Des rapports ont fait état d’un mauvais accès aux soins de santé, ainsi que d’abus et de boucs émissaires des migrants africains dans certains pays du Moyen-Orient et d’Asie.    Les migrants employés comme domestiques dans ces régions sont confrontés à un risque accru d’abus, certains étant bloqués dans les pays de destination tandis que d’autres cherchent le moyen le plus rapide de s’en sortir.

 

Ana Abebe, 27 ans, vient de rentrer chez elle en Éthiopie après avoir perdu son emploi au Liban. « J’ai perdu mon emploi et je n’avais pas d’argent. Je n’avais pas les moyens de me nourrir ni même de me loger. Si vous ne mangez pas bien, vous pouvez facilement mourir si vous contractez COVID-19. J’ai décidé de retourner dans ma famille et de passer du temps avec mon enfant », dit Mme Abebe.

La voie à suivre 

La migration contemporaine des jeunes Africains est déterminée par des facteurs structurels, notamment les inégalités, une population jeune croissante, les déséquilibres du marché du travail et le chômage, ainsi que le sous-emploi. La pandémie COVID-19 a renforcé certaines des inégalités dans les sociétés africaines, souligne Ismaël Mohammed, un Tunisien.

« Au départ, il était facile d’obtenir un visa de courte durée pour voyager à l’étranger, mais j’ai demandé un visa pour les États-Unis et le Royaume-Uni à plusieurs reprises au cours des cinq dernières années, soit pour visiter, soit pour aller à l’école ou même pour des programmes de vacances-travail, mais on me l’a refusé. C’est probablement parce que je n’ai pas obtenu mon diplôme », déclare M. Mohammed.

Si les possibilités de migration ne sont pas toujours faciles à trouver pour certaines personnes, le fait qu’il existe une migration sélective et qualifiée de la main-d’œuvre, en particulier pour les travailleurs de la santé, montre les voies de migration limitées des jeunes migrants africains peu qualifiés.

Malgré la demande de leur main-d’œuvre peu qualifiée dans de nombreux pays riches, beaucoup d’entre eux ont tendance à travailler dans le secteur informel, où la protection et les avantages sociaux sont insuffisants.

La condition de la plupart des jeunes migrants africains, y compris les travailleurs domestiques, qui se retrouvent souvent sans emploi, sans abri, bloqués ou expulsés, a été exacerbée par les inégalités entre les sexes.
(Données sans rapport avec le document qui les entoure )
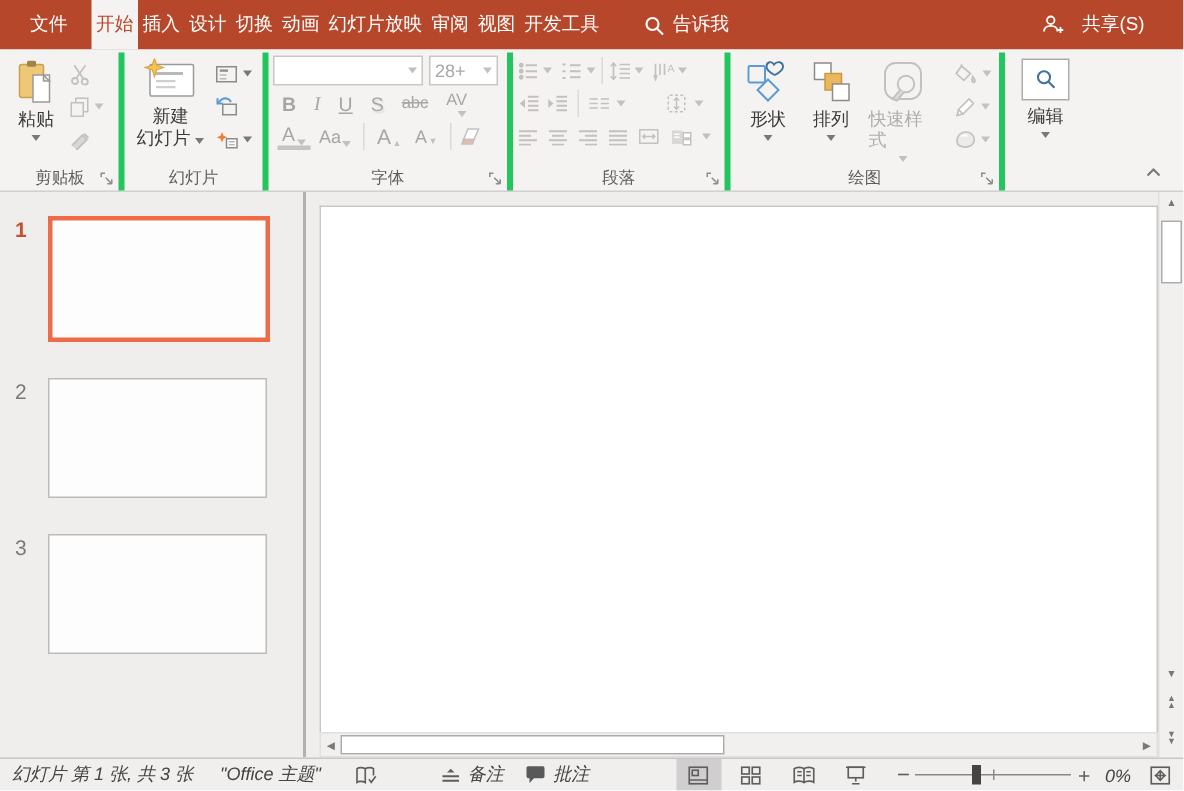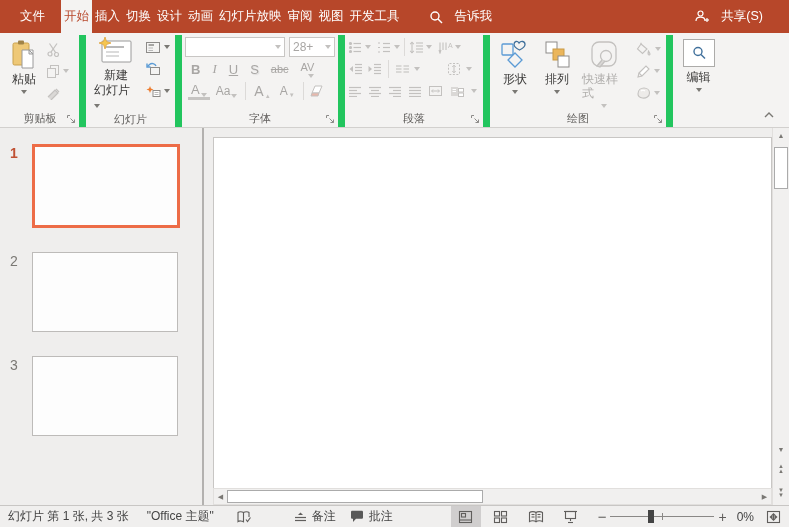--- a/index.html
+++ b/index.html
@@ -79,8 +79,8 @@
     <div class="tab file">文件</div>
     <div class="tab active">开始</div>
     <div class="tab">插入</div>
+    <div class="tab">设计</div>
     <div class="tab">切换</div>
-    <div class="tab">设计</div>
     <div class="tab">动画</div>
     <div class="tab">幻灯片放映</div>
     <div class="tab">审阅</div>

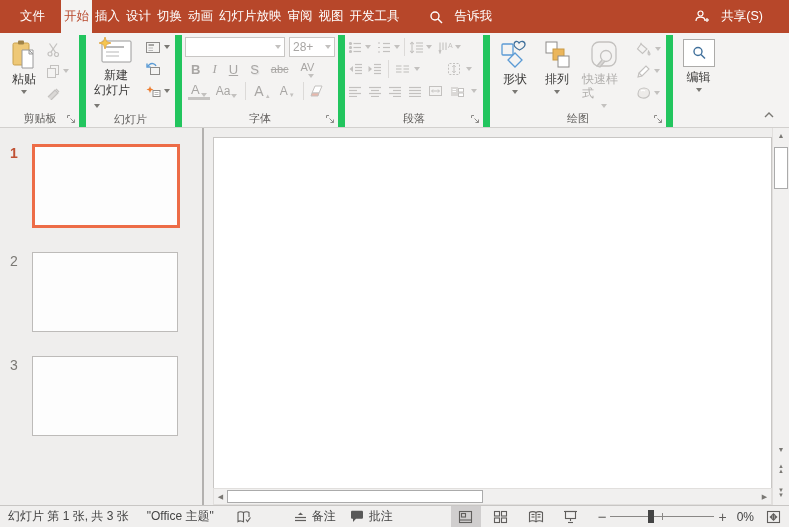--- a/index.html
+++ b/index.html
@@ -12,7 +12,7 @@
   .tab { padding:0 3px; display:flex; align-items:center; cursor:default; white-space:nowrap; }
   .tab.file { padding:0 16px; margin-left:4px; }
   .tab.active { background:#F4F3F2; color:#B7472A; }
-  .tellme { display:flex; align-items:center; gap:12px; padding:0 10px; margin-left:16px; }
+  .tellme { display:flex; align-items:center; gap:6px; padding:0 10px; margin-left:16px; }
   .share { display:flex; align-items:center; gap:12px; padding:0 12px; margin-left:auto; margin-right:14px; }
 
   

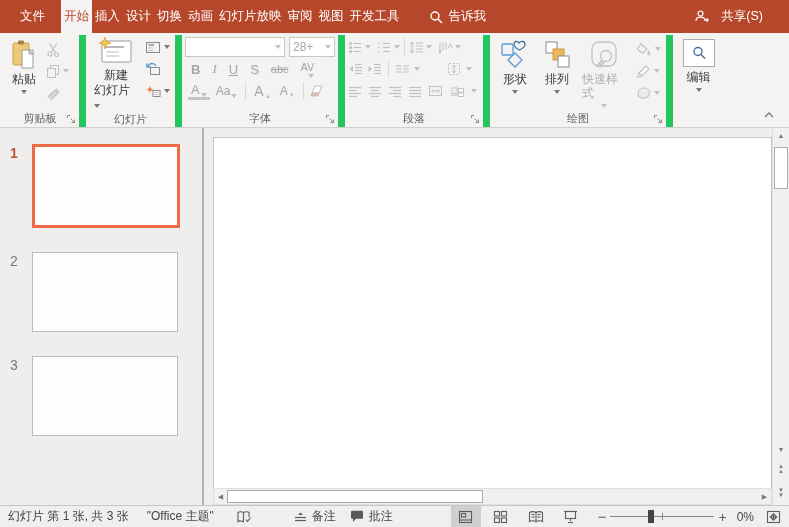--- a/index.html
+++ b/index.html
@@ -18,7 +18,7 @@
   
   .ribbon { height:95px; background:#F4F3F2; border-bottom:1px solid #D2D0CE; display:flex; padding:2px 0 0 1px; position:relative; flex:0 0 95px; }
   .group { display:flex; flex-direction:column; position:relative; padding:1px 3px 0 3px; }
-  .group + .group { border-left:7px solid #22c55e;justify-content:flex-end; }
+  .group + .group { border-left:4px solid #22c55e;justify-content:flex-end; }
   .gc { flex:1; display:flex; align-items:flex-start; }
   .glabel { height:17px; display:flex; align-items:center; justify-content:center; font-size:11px; color:#605E5C; }
   .launcher { position:absolute; right:3px; bottom:3px; }

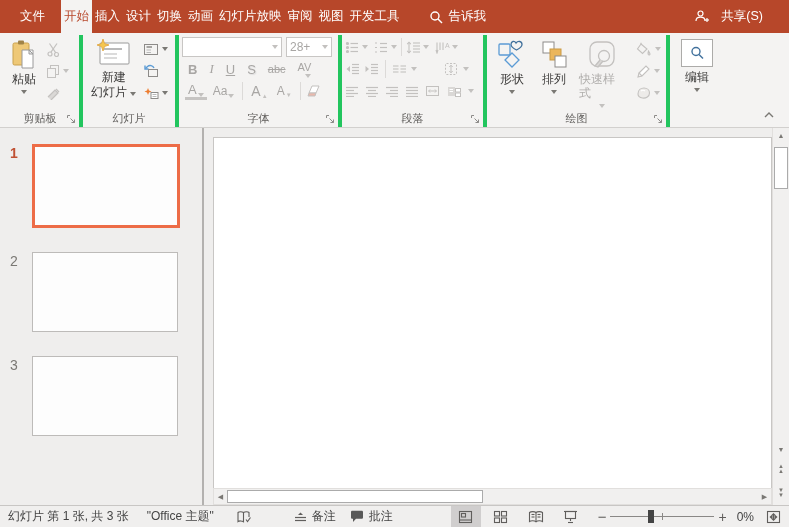--- a/index.html
+++ b/index.html
@@ -59,7 +59,7 @@
 
   
   .statusbar { height:22px; background:#F0EFEE; border-top:1px solid #C8C6C4; display:flex; align-items:center; font-size:12px; color:#444; flex:0 0 22px; }
-  .sb-item { display:flex; align-items:center; gap:5px; white-space:nowrap; }
+  .sb-item { display:flex; align-items:center; gap:5px; white-space:nowrap;font-style:italic; }
   .viewbtn { width:30px; height:21px; display:flex; align-items:center; justify-content:center; }
   .viewbtn.sel { background:#D0CECE; }
   .zoomtrack { width:104px; height:13px; position:relative; margin:0 4px; }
« Des politiques de protection sociale inclusives, comprenant un soutien financier, pour répondre aux besoins quotidiens des migrants dans les pays de destination, ainsi qu’une petite subvention en espèces pour les rapatriés démunis, peuvent contribuer grandement à soutenir l’autonomisation économique, la réintégration et l’inclusion des jeunes migrants », déclare George Ekow, un migrant ghanéen de 35 ans en Afrique du Sud.
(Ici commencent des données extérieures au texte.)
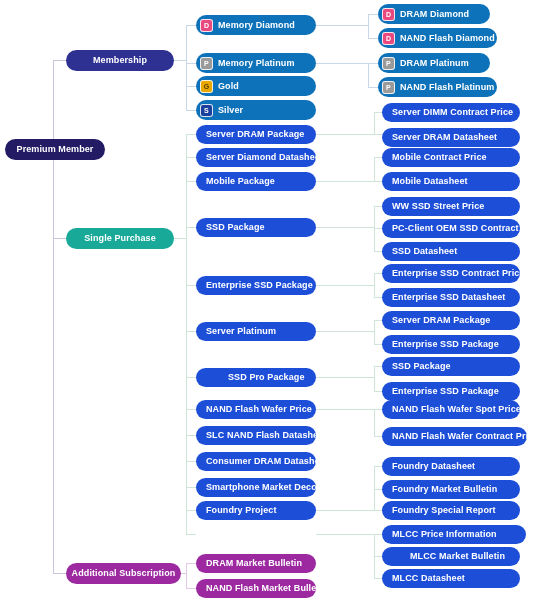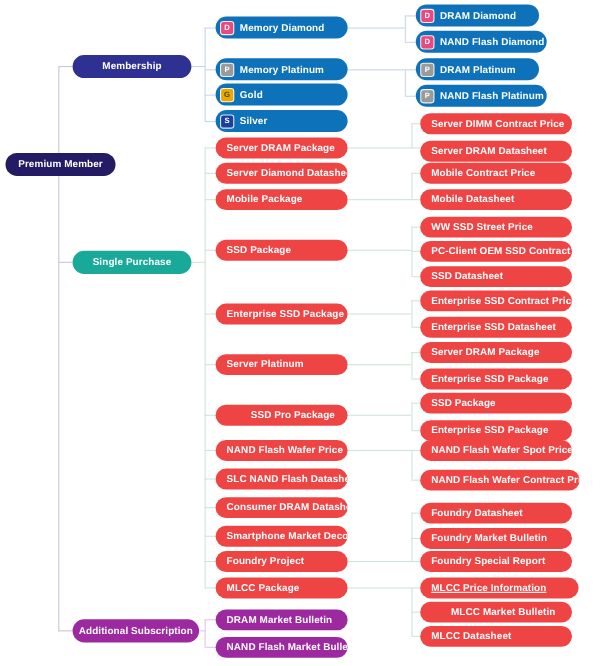--- a/index.html
+++ b/index.html
@@ -48,7 +48,7 @@
   .c-teal{background:#18a999;}
   .c-purple{background:#9c29a0;}
   .c-blue{background:#0d72b9;}
-  .c-green{background:#ef4444;}
+  .c-green{background:#1d4ed8;}
   .c-purple2{background:#9c29a0;}
 
   

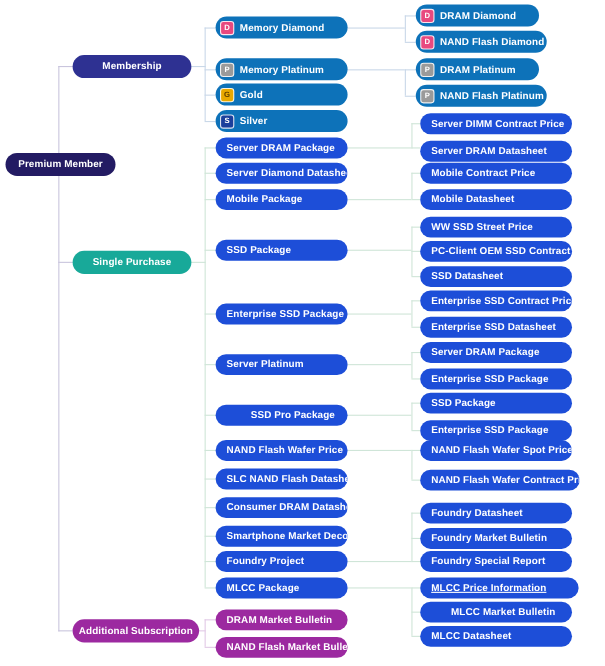--- a/index.html
+++ b/index.html
@@ -256,9 +256,6 @@
   <div class="node left c-green" style="left:196px;top:501px;width:120px;height:19px;">
     <span class="lbl">Foundry Project</span>
   </div>
-  <div class="node left c-green" style="left:196px;top:525px;width:120px;height:19px;">
-    <span class="lbl">MLCC Package</span>
-  </div>
 
   <div class="node left c-green" style="left:382px;top:103px;width:138px;height:19px;">
     <span class="lbl">Server DIMM Contract Price</span>

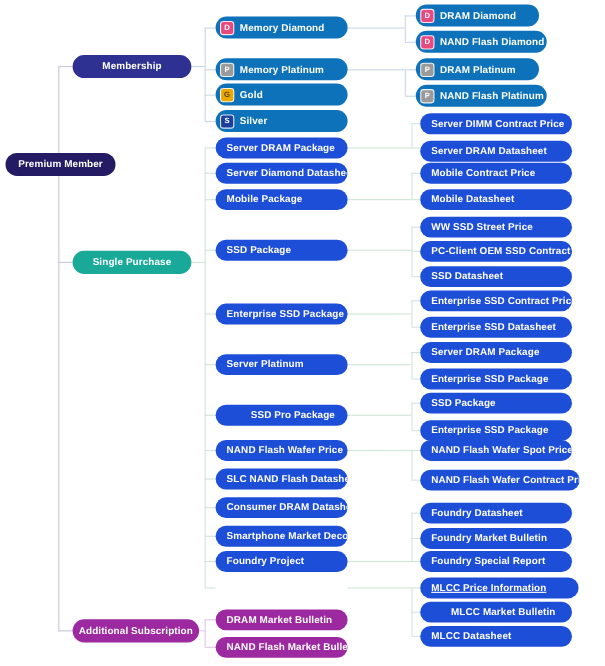--- a/index.html
+++ b/index.html
@@ -311,7 +311,7 @@
   <div class="node left c-green" style="left:382px;top:501px;width:138px;height:19px;">
     <span class="lbl">Foundry Special Report</span>
   </div>
-  <div class="node left c-green" style="left:382px;top:525px;width:144px;height:19px;text-decoration:underline;">
+  <div class="node left c-green" style="left:382px;top:525px;width:144px;height:19px;">
     <span class="lbl">MLCC Price Information</span>
   </div>
   <div class="node left c-green" style="left:382px;top:547px;width:138px;height:19px;padding-left:28px;">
Parmi les réponses apportées par COVID-19, certains pays se sont repliés sur eux-mêmes tout en limitant la mobilité, mais d’autres reconnaissent la nécessité pour le monde de travailler ensemble pour faire face à la nature mondialisée de la pandémie.

La migration n’est qu’une facette de la mondialisation. Étant donné que la mondialisation implique la circulation des biens, des services, des capitaux et des informations, la zone de libre-échange du continent africain (ZLECA) reste un développement plausible.

La ZLECA devrait porter les exportations intracontinentales à 50 % d’ici 2030, tout en augmentant les salaires des travailleurs qualifiés et non qualifiés à 9,8 et 10,3 % respectivement.

Pour aller de l’avant, une mise en œuvre de la ZLECA sensible aux questions de genre, aux droits de l’homme et à la jeunesse devrait garantir que, conformément à la stratégie de l’Union africaine pour l’emploi des jeunes et à l’Agenda 2063, les jeunes se voient accorder l’accès à l’éducation, à l’emploi et à la liberté de mobilité en Afrique pour réaliser leurs aspirations et contribuer au dividende démographique du continent.

Michael Boampong est maître de conférences à l’Open University, tandis que M. Daniel Assamah est étudiant de troisième cycle à l’Université Rutgers.